__Work to complete__
In the lines below, count those containing the word "span" and give the number alone.

__Data for this exercise__
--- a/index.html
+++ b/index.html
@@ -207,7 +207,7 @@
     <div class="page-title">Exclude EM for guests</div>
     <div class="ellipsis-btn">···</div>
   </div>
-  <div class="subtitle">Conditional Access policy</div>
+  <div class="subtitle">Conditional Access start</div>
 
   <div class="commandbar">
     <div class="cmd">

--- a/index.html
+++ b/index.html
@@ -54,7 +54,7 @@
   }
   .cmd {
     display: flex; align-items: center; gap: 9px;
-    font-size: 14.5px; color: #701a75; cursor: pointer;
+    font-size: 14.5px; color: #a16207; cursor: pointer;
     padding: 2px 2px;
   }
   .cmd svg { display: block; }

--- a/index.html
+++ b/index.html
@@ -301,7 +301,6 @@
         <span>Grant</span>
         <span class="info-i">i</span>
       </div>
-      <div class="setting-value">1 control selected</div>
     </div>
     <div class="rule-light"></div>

__Response to the task__
2